= Beginning of Section =

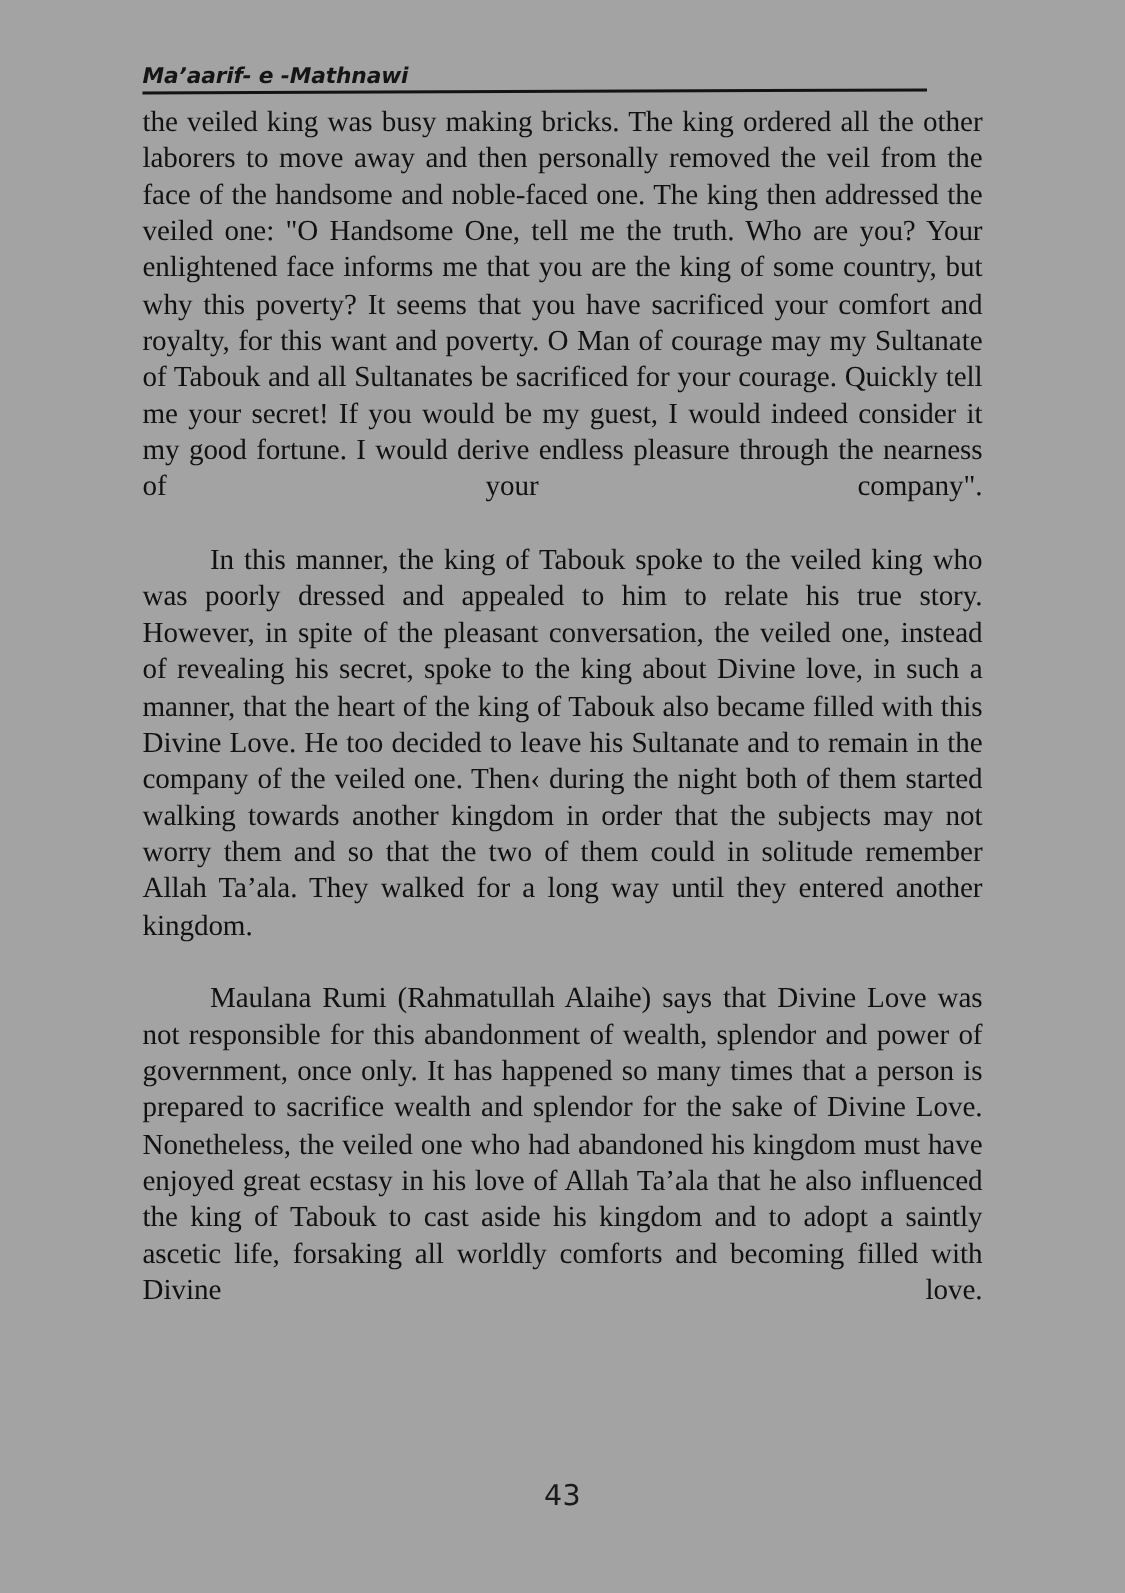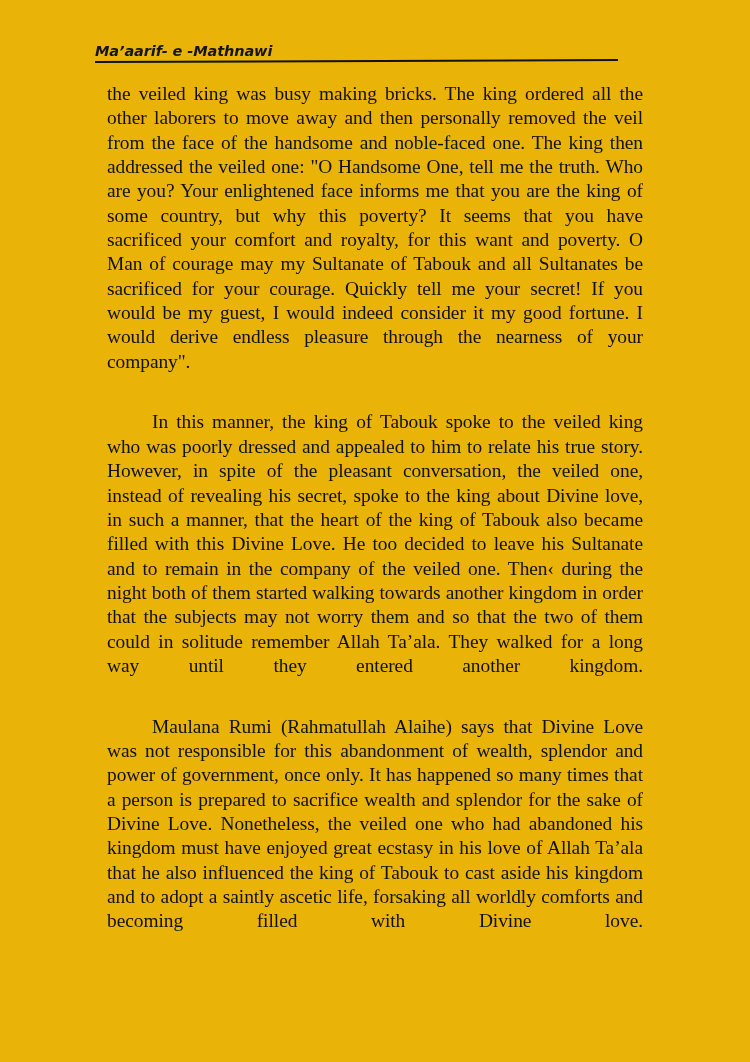--- a/index.html
+++ b/index.html
@@ -13,7 +13,7 @@
     width: 750px;
     height: 1062px;
     margin: 0 auto;
-    background: #eab308;
+    background: #a3a3a3;
     overflow: hidden;
     font-family: "Liberation Serif", "DejaVu Serif", serif;
     color: #111111;

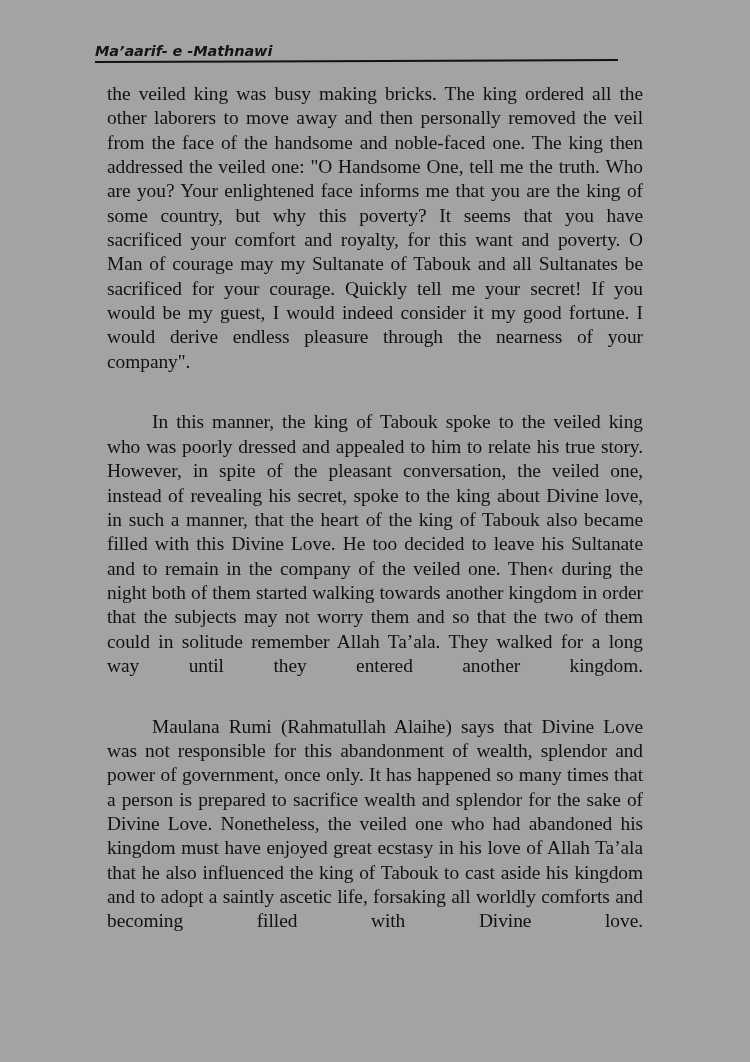--- a/index.html
+++ b/index.html
@@ -61,7 +61,7 @@
   }
 
   .para {
-    margin: 12px;
+    margin: 0;
     text-align: justify;
     text-justify: inter-word;
     font-size: 19.4px;

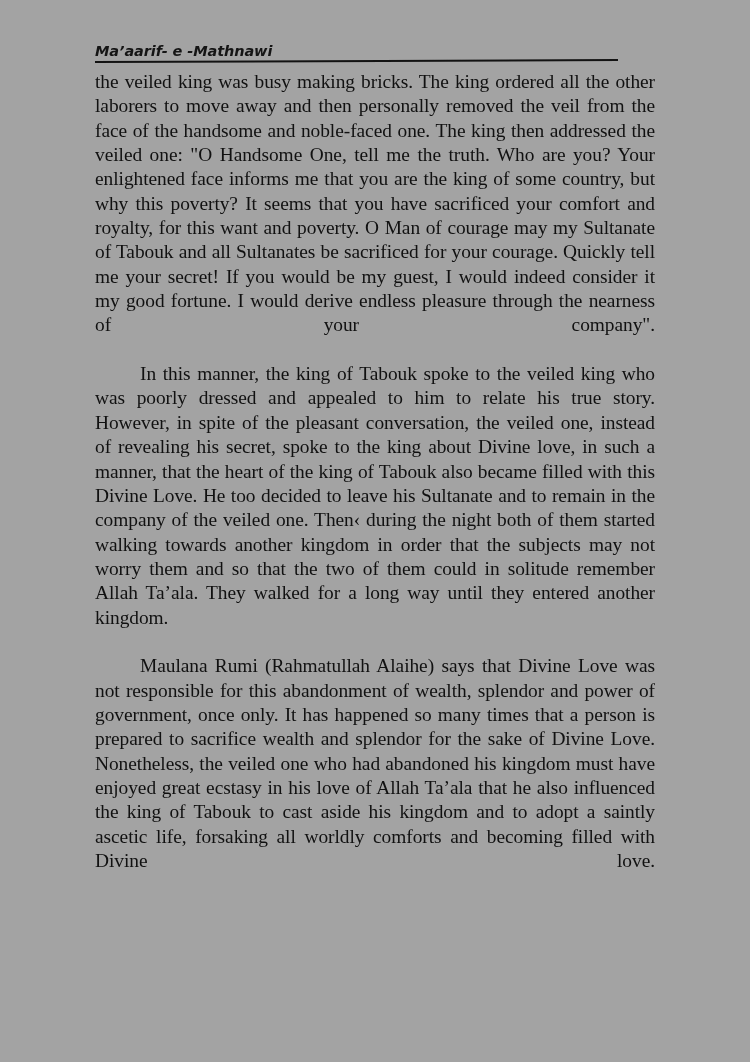--- a/index.html
+++ b/index.html
@@ -112,6 +112,7 @@
     <p class="para indented">Maulana Rumi (Rahmatullah Alaihe) says that Divine Love was not responsible for this abandonment of wealth, splendor and power of government, once only. It has happened so many times that a person is prepared to sacrifice wealth and splendor for the sake of Divine Love. Nonetheless, the veiled one who had abandoned his kingdom must have enjoyed great ecstasy in his love of Allah Ta’ala that he also influenced the king of Tabouk to cast aside his kingdom and to adopt a saintly ascetic life, forsaking all worldly comforts and becoming filled with Divine love.</p>
   </div>
 
+  <div class="folio">43</div>
 
 </div>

= End of Section =

## [ACTIVITY]
Using the data above, give again exactly the lines starting at the one holding "text-justify: inter-word;" and ending at the one holding "-112,6 +112,7 @@", inclusive, and nothing more. Omit the pictures.

## [RESULT]
     text-justify: inter-word;
     font-size: 19.4px;

--- a/index.html
+++ b/index.html
@@ -112,6 +112,7 @@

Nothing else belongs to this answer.